September 24, 2007 at 11:53 am

The latest way to spend our money is a method known as pre-paid credit cards. Imagine a pay-as-you-go mobile phone sim-card or a London Oyster card, where you can only reap what you sow and only spend what you have. The credit card is unlike any other on the market as customers can’t rack up debts. The idea is to grant people who are unable to open bank accounts or be given credit cards for various reasons (often for mismanagement of their funds) access to a plastic card.

Tuxedo are a company affiliated with Mastercard and offer this service, also working alongside Newcastle Building Society. Tuxedo have also recently teamed up with The Sun newspaper to launch this pre-paid to all of its readers. Chief Executive of Tuxedo, Mark Simon, said, “The reason we looked to The Sun is that they have a very loud voice in the marketplace and can help probably more than any other media to explain this product to their readers.”

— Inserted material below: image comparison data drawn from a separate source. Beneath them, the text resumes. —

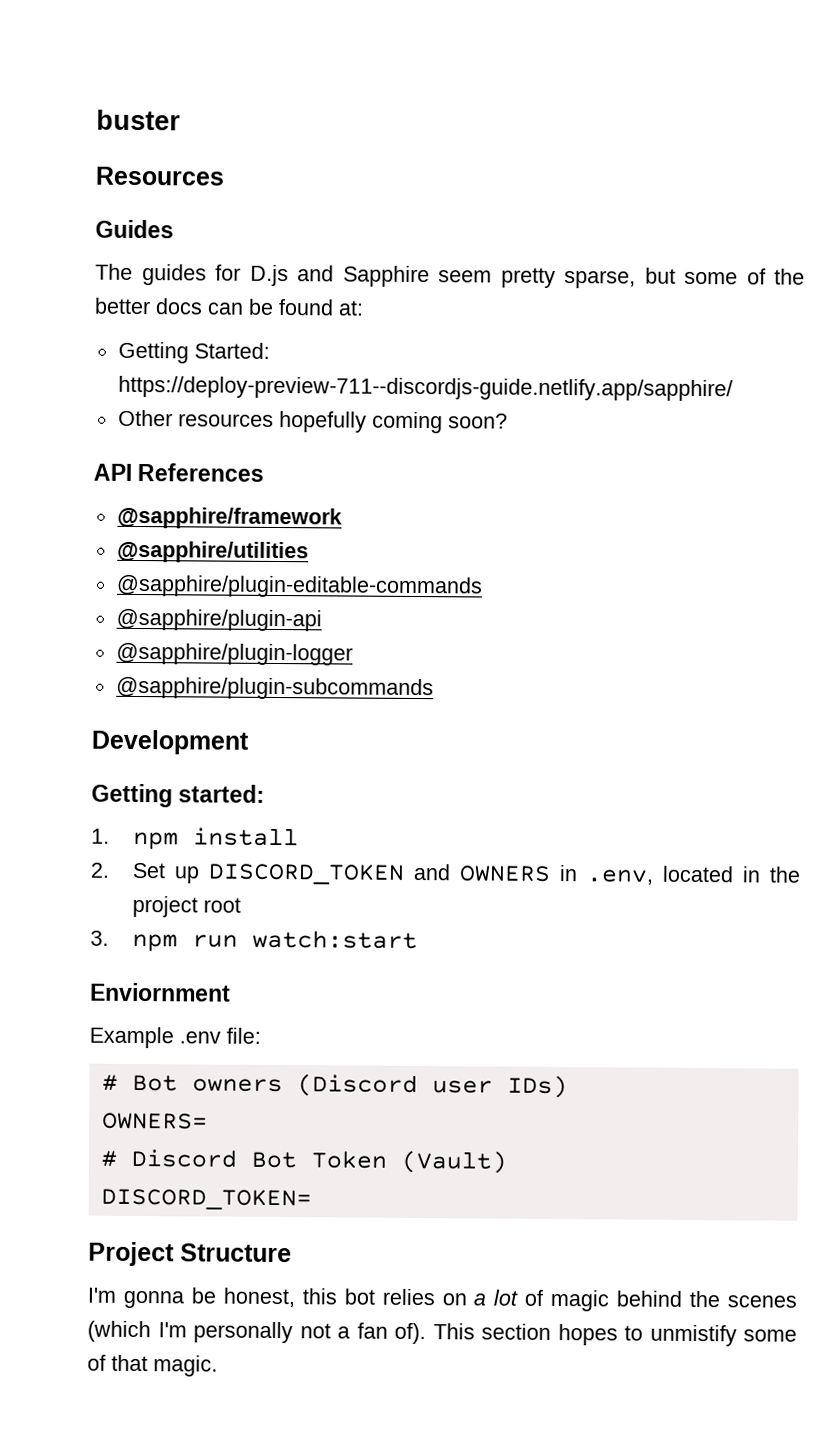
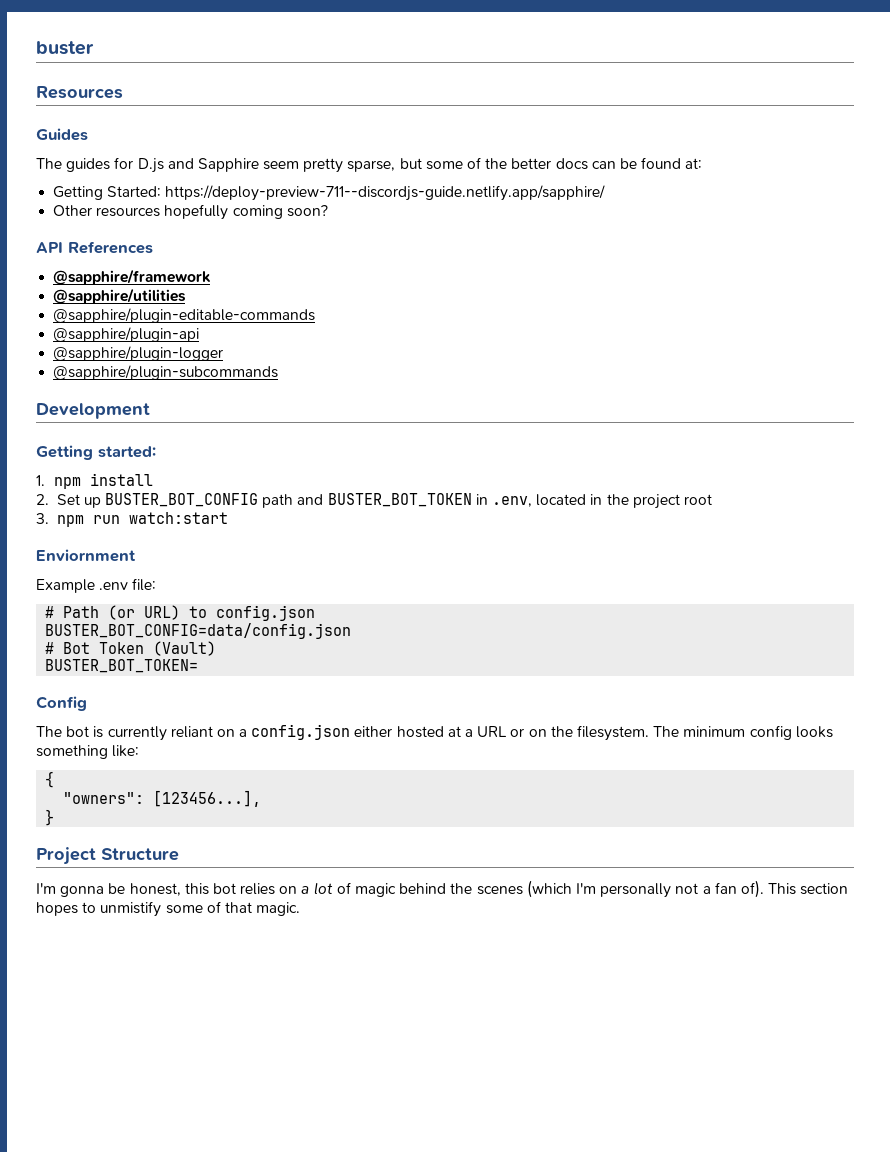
- 2. Set up DISCORD_TOKEN and OWNERS in .env, located in the project root
+ 2. Set up BUSTER_BOT_CONFIG path and BUSTER_BOT_TOKEN in .env, located in the project root
- # Bot owners (Discord user IDs)
- OWNERS=
- # Discord Bot Token (Vault)
+ # Path (or URL) to config.json
+ BUSTER_BOT_CONFIG=data/config.json
+ # Bot Token (Vault)
- DISCORD_TOKEN=
+ BUSTER_BOT_TOKEN=
+ Config
+ The bot is currently reliant on a config.json either hosted at a URL or on the filesystem. The minimum config looks something like:
+ {
+ "owners": [123456...],
+ }

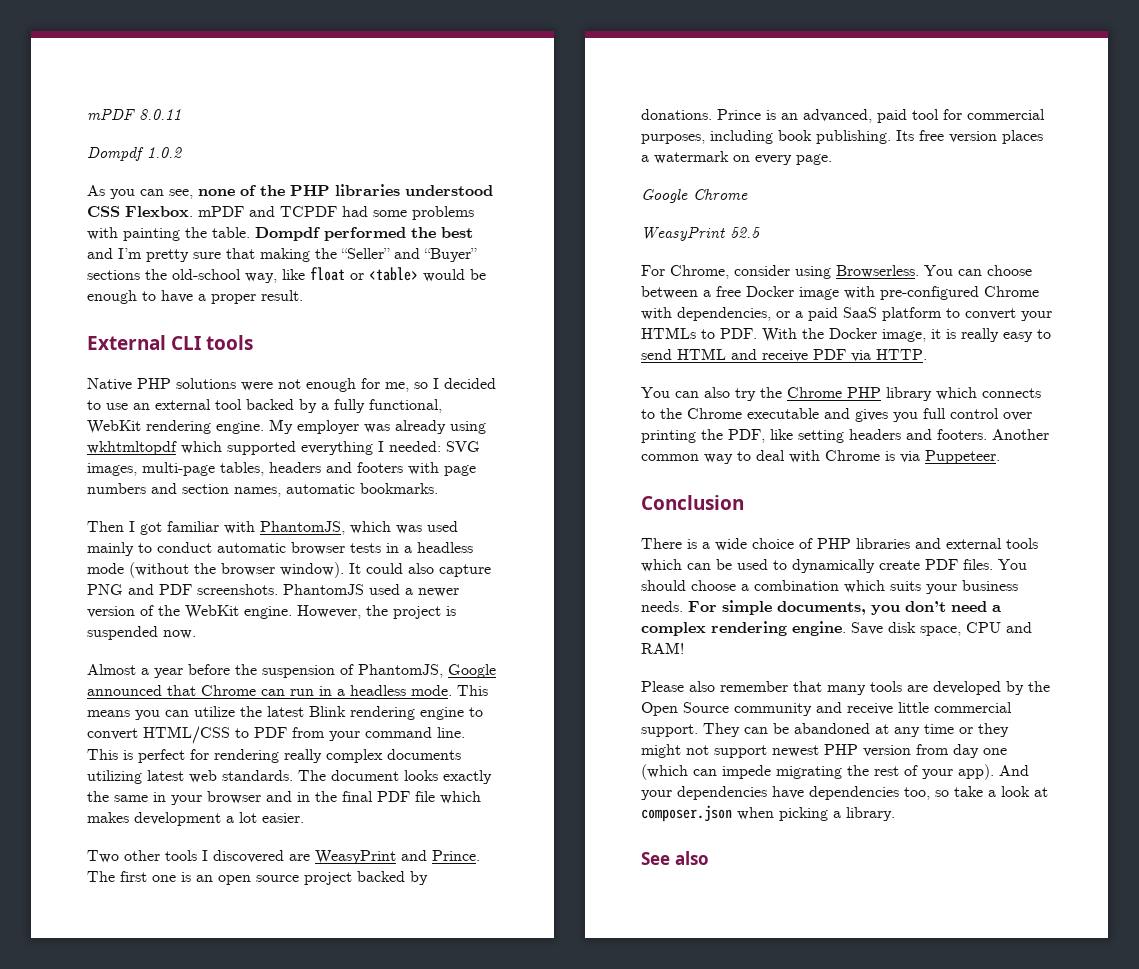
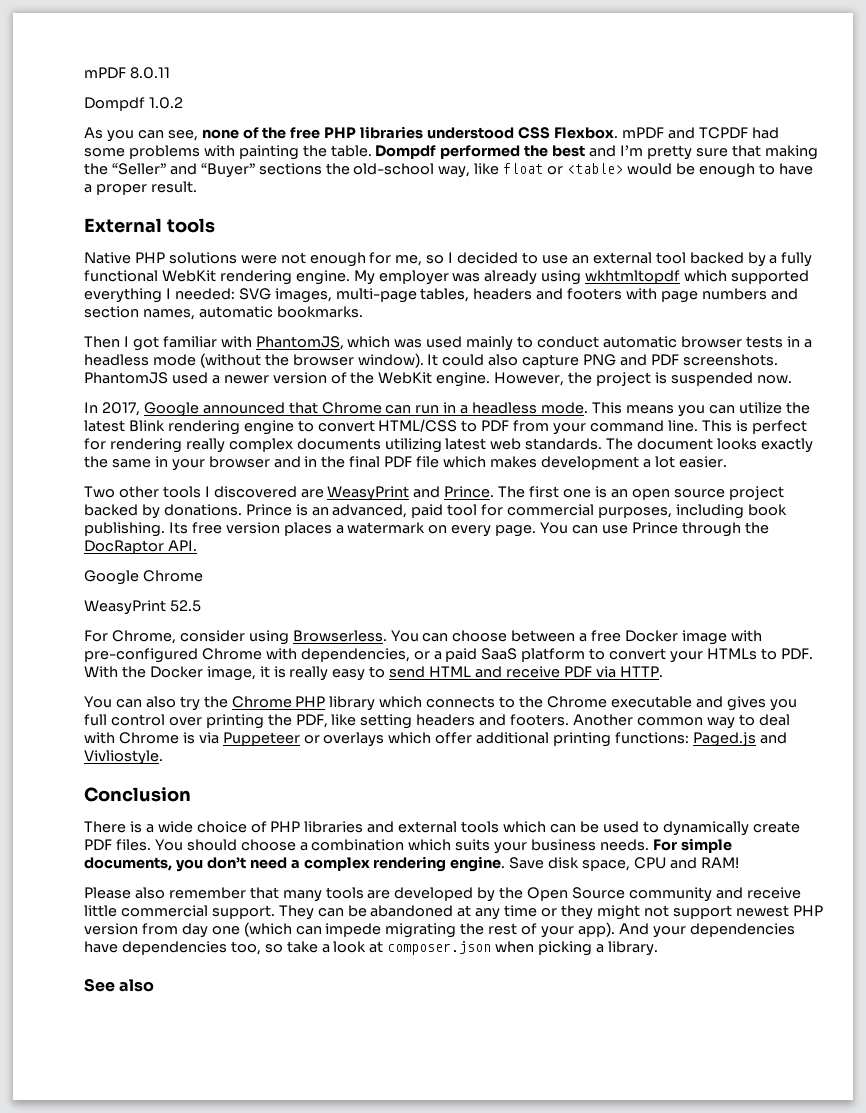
- As you can see, none of the PHP libraries understood CSS Flexbox. mPDF and TCPDF had some problems with painting the table.
+ As you can see, none of the free PHP libraries understood CSS Flexbox. mPDF and TCPDF had some problems with painting the table.
- External CLI tools
+ External tools
- Native PHP solutions were not enough for me, so I decided to use an external tool backed by a fully functional, WebKit rendering engine.
+ Native PHP solutions were not enough for me, so I decided to use an external tool backed by a fully functional WebKit rendering engine.
- Almost a year before the suspension of PhantomJS, Google announced that Chrome can run in a headless mode.
+ In 2017, Google announced that Chrome can run in a headless mode.
+ You can use Prince through the DocRaptor API.
- Another common way to deal with Chrome is via Puppeteer.
+ Another common way to deal with Chrome is via Puppeteer or overlays which offer additional printing functions: Paged.js and Vivliostyle.

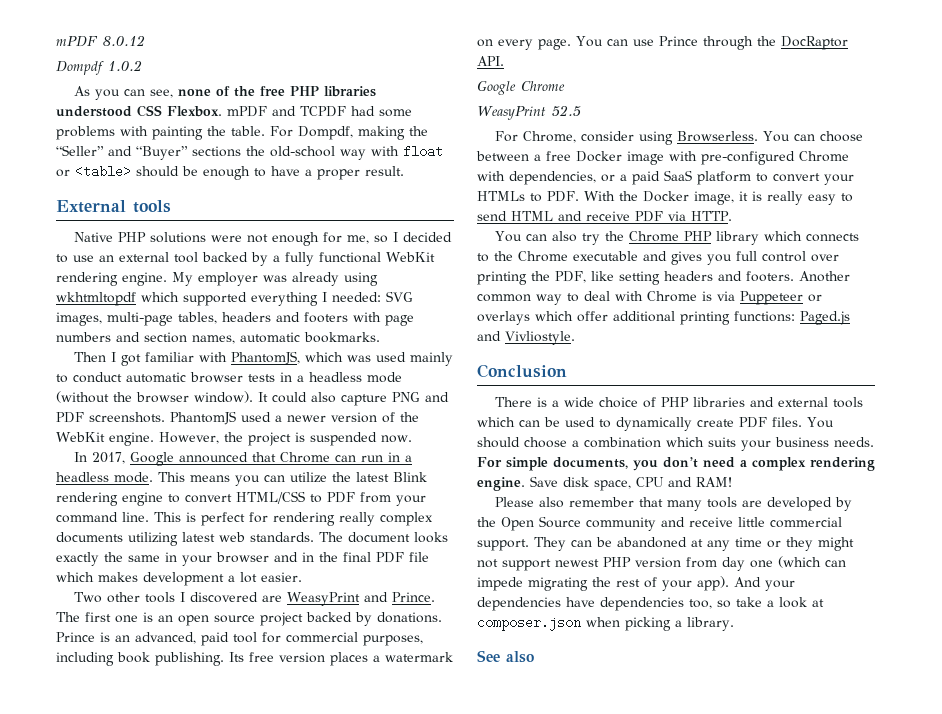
- mPDF 8.0.11
+ mPDF 8.0.12
- Dompdf performed the best and I’m pretty sure that making the “Seller” and “Buyer” sections the old-school way, like float or <table> would be enough to have a proper result.
+ For Dompdf, making the “Seller” and “Buyer” sections the old-school way with float or <table> should be enough to have a proper result.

The pre-pay cards work out slightly more expensive than other credit cards (sometimes deducting around 3 pence for every pound in a transaction) but have the immediate advantage of customers being unable to rack up debts and are available to anyone. By the end of spring 2008, the plan is to have over 2000 high street bank branches offering a free ‘top-up’ faculty in their branches as well as in shops, by direct debit or via their work salaries.

The Sun will heavily promote the card in its newspapers and on its website and it will tempt its readers with a free £5 starting credit on their cards. The marketing campaign is thought to be costing The Sun £1 million over the next year. This might have something to do with the fact that other newspapers and publications have beaten them to it.

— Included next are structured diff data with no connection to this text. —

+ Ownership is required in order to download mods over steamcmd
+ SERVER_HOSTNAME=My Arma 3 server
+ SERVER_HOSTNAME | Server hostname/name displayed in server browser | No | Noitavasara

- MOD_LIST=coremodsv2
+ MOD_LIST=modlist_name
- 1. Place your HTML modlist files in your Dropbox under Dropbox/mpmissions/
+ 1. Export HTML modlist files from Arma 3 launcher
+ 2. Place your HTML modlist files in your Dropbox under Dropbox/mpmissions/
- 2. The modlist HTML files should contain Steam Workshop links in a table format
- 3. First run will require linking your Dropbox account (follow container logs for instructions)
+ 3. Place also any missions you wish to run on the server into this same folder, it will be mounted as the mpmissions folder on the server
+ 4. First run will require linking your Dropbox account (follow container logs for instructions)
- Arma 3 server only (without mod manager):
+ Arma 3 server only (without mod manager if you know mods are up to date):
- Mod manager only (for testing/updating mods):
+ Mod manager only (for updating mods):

The Daily Mirror launched an identical service back in November 2006, partnering with a similar company to Tuxedo called Quidity. The card is Maestro / Switch but offers exactly the same service. Quidity has the added incentive that, similar to a supermarket points card, when customers use the card on a purchase at certain affiliated stores (for example, M & S, Dixons, Tesco) they then earn cashback for their purchases.

Virgin Money also launched a similar card in July 2007, which is affiliated with Mastercard. Even the magazine FHM, the media sport group Talksportand the record label-cum-nightclub The Ministry of Sound have similar pay-as-you-go credit cards. Considering such shifts, it seems that our paper money under the mattress has been replaced with a plastic sheet.